Environmental Innovative Reclamation Technology
Non-dredge reclamation was the first-ever reclamation method adopted in Hong Kong. It greatly cut the amount of dredging and dumping of marine mud by about 22 million m3 and reduced the use of approximately half of the backfilling material.
This led to a lower impact on water quality and less marine construction traffic during the building stage. This helped to preserve marine ecology, especially the habitat of the Chinese white dolphins.
The HKLR viaduct section features long spans as the carriageway crosses two navigation channels and Sha Lo Wan Headland, a designated Site of Archaeological Interest, where no construction works were allowed. A massive, bespoke straddle carrier was used to construct the long-span viaduct of 180 m in length. At the time it was erected, it was the longest, dual three-lane pre-stressed precast concrete bridge span in Hong Kong. The design minimised the visual and environmental impact and has also become a feature of the area, complementing the natural scenery of North Lantau
Innovative Methods Adopted
The HKLR viaduct, mainly situated at open waters, is the first bridge in Hong Kong to adopt pre-stressed precast pier construction method and precast concrete pile cap shells to minimise underwater works. This ensured a safer working environment and eliminated tidal constraints.
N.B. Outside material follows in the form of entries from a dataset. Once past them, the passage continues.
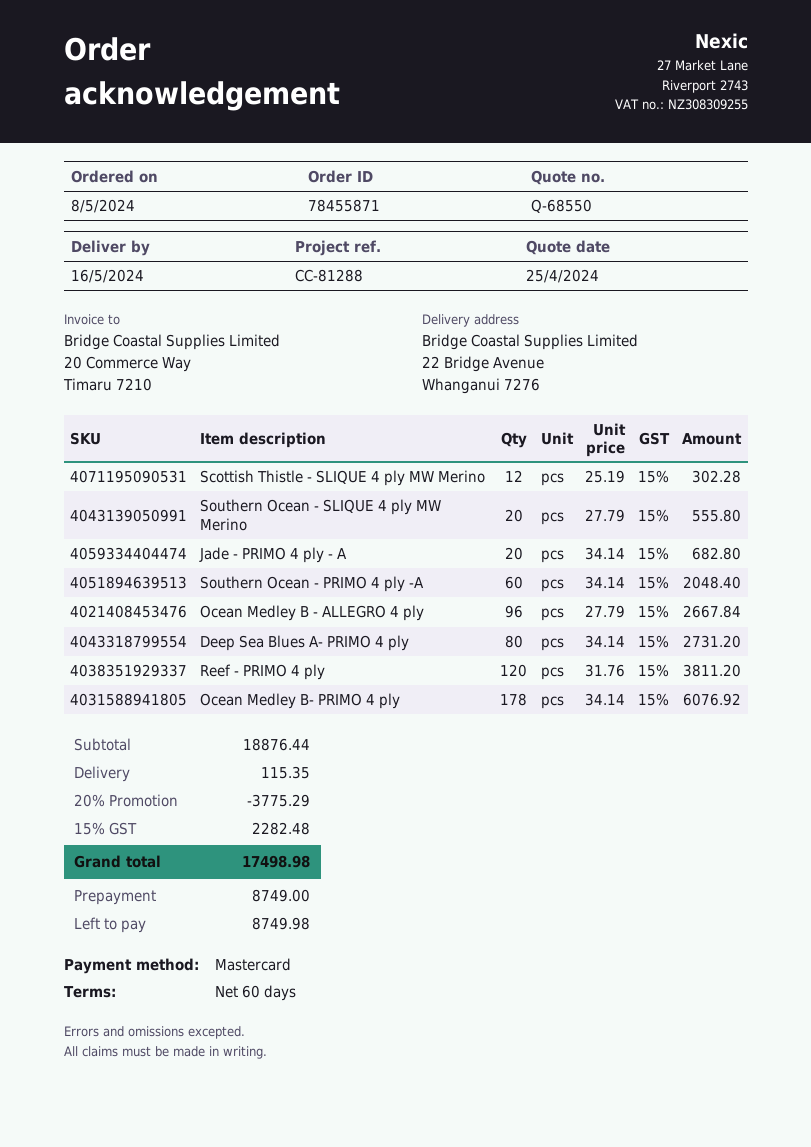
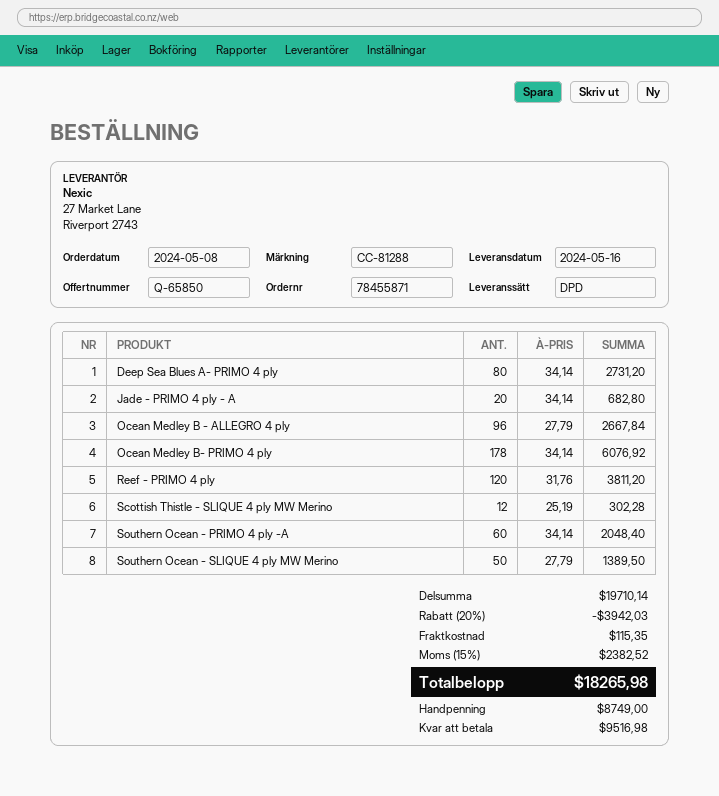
quote number: Q-68550 -> Q-65850
Southern Ocean - SLIQUE 4 ply MW Merino: 20 x 27.79 = 555.80 -> 50 x 27.79 = 1389.50
subtotal: 18876.44 -> 19710.14
discount: 20% = 3775.29 -> 20% = 3942.03
tax: 15% = 2282.48 -> 15% = 2382.52
total: 17498.98 -> 18265.98
balance: 8749.98 -> 9516.98

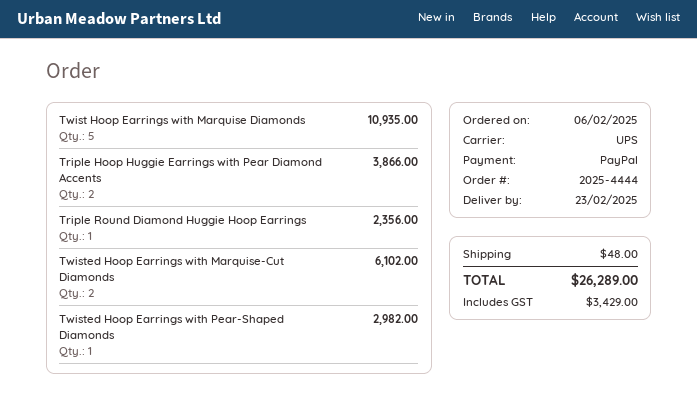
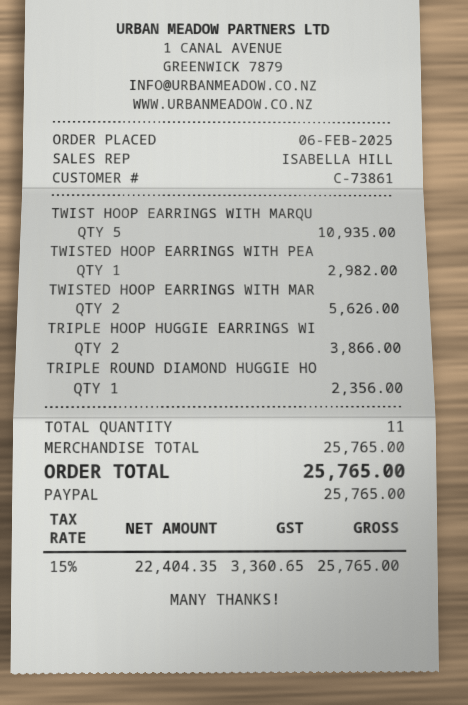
Twisted Hoop Earrings with Marquise-Cut Diamonds: 2 for 6102.00 -> 2 for 5626.00
shipping: 48.00 -> none
tax: 3429.00 -> 3360.65
total: 26289.00 -> 25765.00

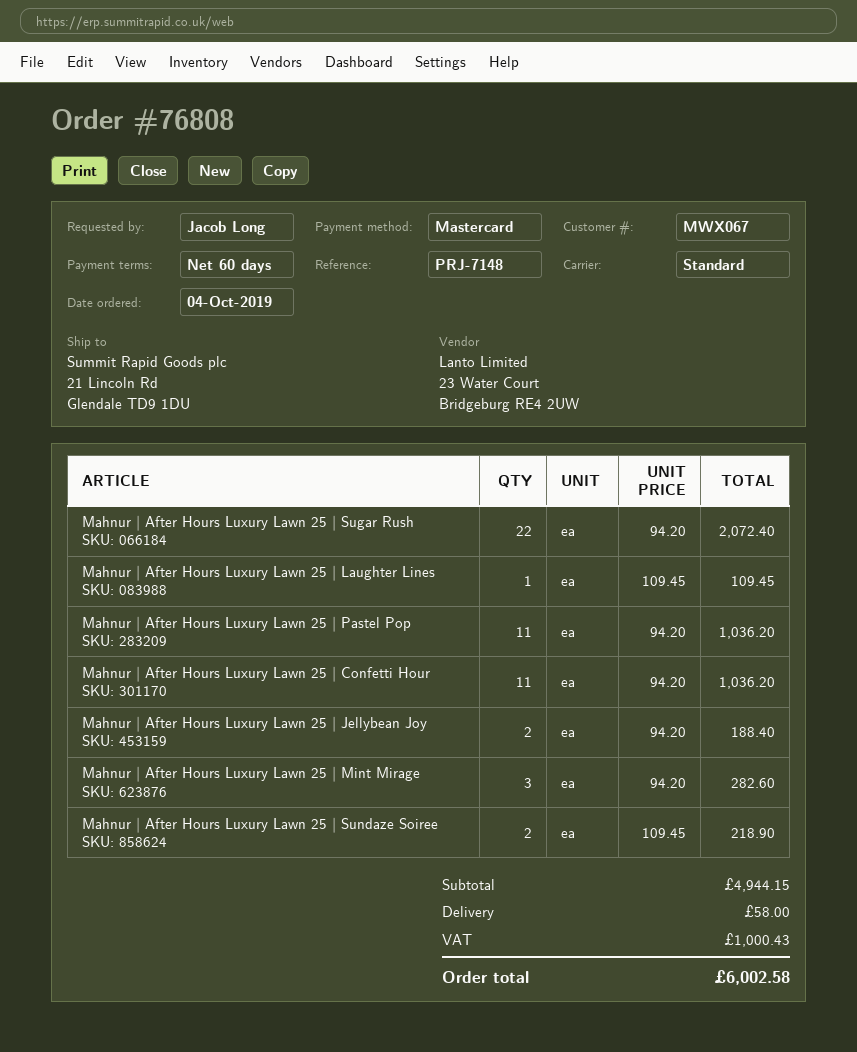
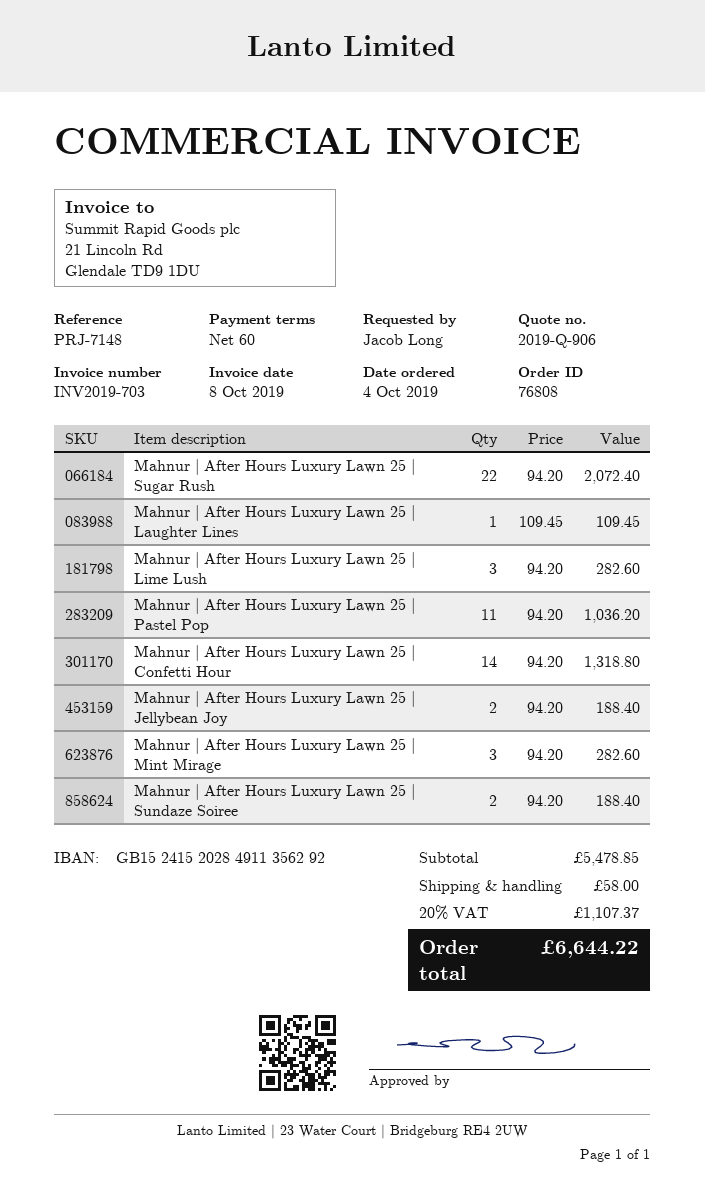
Mahnur | After Hours Luxury Lawn 25 | Confetti Hour: 11 x 94.20 = 1036.20 -> 14 x 94.20 = 1318.80
Mahnur | After Hours Luxury Lawn 25 | Sundaze Soiree: 2 x 109.45 = 218.90 -> 2 x 94.20 = 188.40
Mahnur | After Hours Luxury Lawn 25 | Lime Lush: none -> 3 x 94.20 = 282.60
subtotal: 4944.15 -> 5478.85
tax: 1000.43 -> 1107.37
total: 6002.58 -> 6644.22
Floating concrete batching plant was introduced, which was the first of such facilities in Hong Kong and significantly reduced the logistics and ensured the best quality of concrete produced.
The construction of two separate tunnel tubes of the HKLR to cross under the existing Airport Express Line (AEL) is one of the most challenging works for the HZMB project in Hong Kong.
As the AEL is an important railway link between Hong Kong International Airport and the central business district, the normal and safe operation of the AEL must be maintained at all times.
To ensure undisrupted operation of AEL during the tunnelling works, box jacking was adopted – the first time it was used at such scale in Hong Kong. It involved pushing the constructed tunnel box segments forward by hydraulic jacks sequentially in a ‘caterpillar’ motion, with a design jacking force of 19,400 tonnes – enough to lift 70 empty Airbus A380s in one go.
Besides the large scale of the project, there were a range of physical conditions to be overcome during the construction of HZMB, including the sub-tropical weather, typhoons, heavy rain, and the hydrology and hydrodynamic aspects of the Pearl River estuary. Other factors included the geotechnical complexity of the site, the multiple navigation channels with high numbers of shipping movements and height restrictions for nearby airports. The HZMB also crosses environmentally sensitive areas — particularly the conservation area of the Chinese White Dolphin — which meant that high standards of environmental protection were set to minimise any effects on the marine ecosystem and fishery resources.